Gunn, by contrast, is quicker to angle for a purity that feels explicitly moral, overtly sympathetic to the point of sanding down the real shards that The Suicide Squad makes fully available. Where other superhero movies of the moment are marred by the redundancy of the origin-story framework, Gunn’s alternative — giving every villain a psychological apparatus that explains their villainy — gets a little old, weighs a little too heavily. It sparks detours that don’t always pan out, narrative trickery that would feel trickier, funnier, were it lighter on its feet and less keen to show off. Much of it is fun for feeling a little fresh, even with the Deadpool movies lurking in the rearview. But Gunn’s impulses wind up crowding out some of the more interesting, often more urgent avenues that the movie insists on calling to mind. The Suicide Squad’s engagement with dictator violence is strange on its own terms. But when an entire squad of rebel allies gets wiped out, their leader, Sol Soria (Alice Braga), takes it on the chin a little too easily. Sure, she gets to say out loud what we need to hear: that she knows she’s making a deal with the devil (America) — but the resolution feels too easy given the pompous virtuosity of the wipeout in question. And the argument is already better made elsewhere in the movie, by John Cena’s pitch-perfect performance, with his tighty-whities and superhero figurine getup and willingness to be violent at any cost for America’s sake. The character works because he’s the embodiment of a recognizable idea. It works even more for the fact that the movie wisely declines to provide further explanation.
But this is Gunn; Cena’s blank-canvass warmonger is atypical. More typical is that a guy can’t just be afraid of rats; there’s got to be a reason, and childhood trauma — a too-frequent fallback in Gunn’s movies — is the reason. A touching little monologue about a destitute childhood with a drug-addict genius of a father winds up becoming a visual experiment in clashing tones — the poignant alongside the ridiculous — that Gunn’s not quite as adept at as he is at the edgelord fanaticism of the movie’s finer moments. Among those moments: a little justice for Harley Quinn, Our Lady the Promising Young Psychopath, who’s first treated to an unexpected bit of romance that, per usual for Quinn, doesn’t pan out — and then gets a subplot that verges uncomfortably close to what we’ve come to expect for this character: torture, then comeuppance.

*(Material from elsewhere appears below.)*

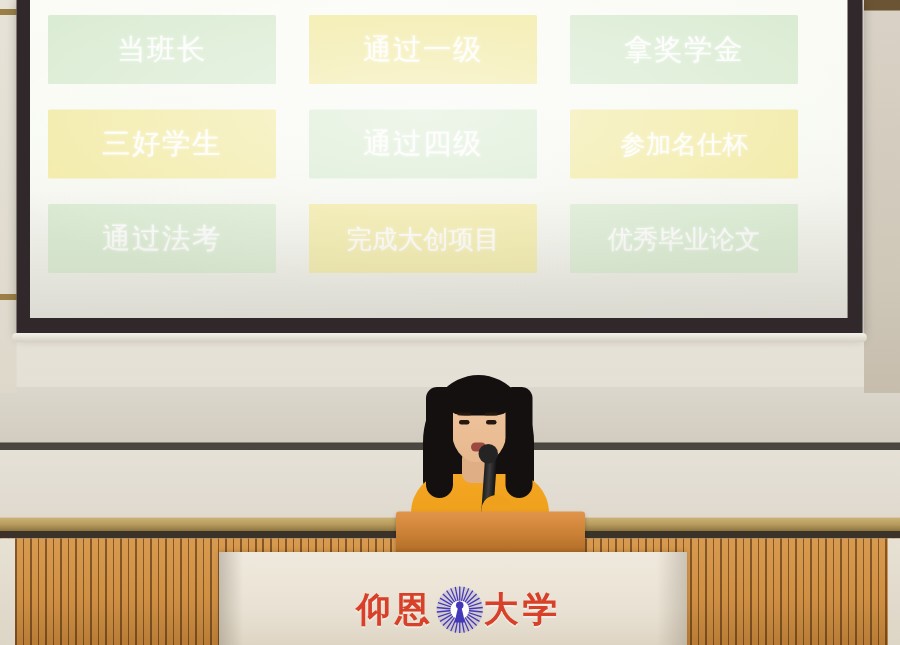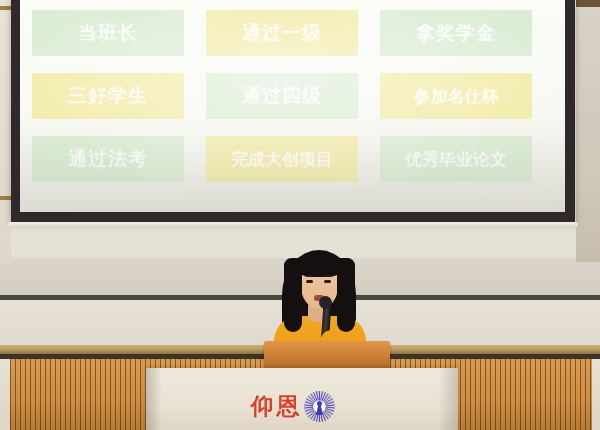"仰恩" .podium-brand { left: 137px -> 150px }
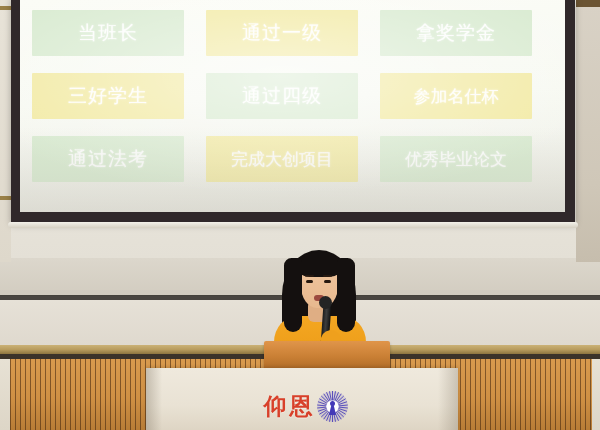"大学" span.brand-text { html: none -> <span>大学</span> }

Even if you’re used to watching Harley’s fate play out as it so often does, the torture, by way of cattle prod, is hard to watch, exaggerated solely to make what follows — her necessary rampage — feel properly commensurate, given what inspired it. But the rampage itself is nearly dazzling. Midway through, the machine-gunning, impaling, and ass-kicking gets a kick of psychological dissociation that verges on an LSD trip: a fight scene in which, suddenly, every jab, every kick, bursts into flowers. It’s out-there — but because it requires very little in the way of excuse or explanation, this is where Gunn proves what he’s made of. Ditto to “Project Starfish,” once fully revealed, which got a laugh out of me, a bit of goofy Kaiju city-destruction that at its heights has less in common with, say, the recent strain of Godzilla movies, than with the awkwardly megasize Pillsbury Doughboy from Ghostbusters, all big-eyed, awkward limbs, and dumb dialogue. Even this sequence — a joy that caps off a long stretch of redundant action — ends with a bedazzled Harley, at peace in her weirdness. The movie is too much, too long, but not lacking in its glories. To find them, follow Harley. She’s leading the way.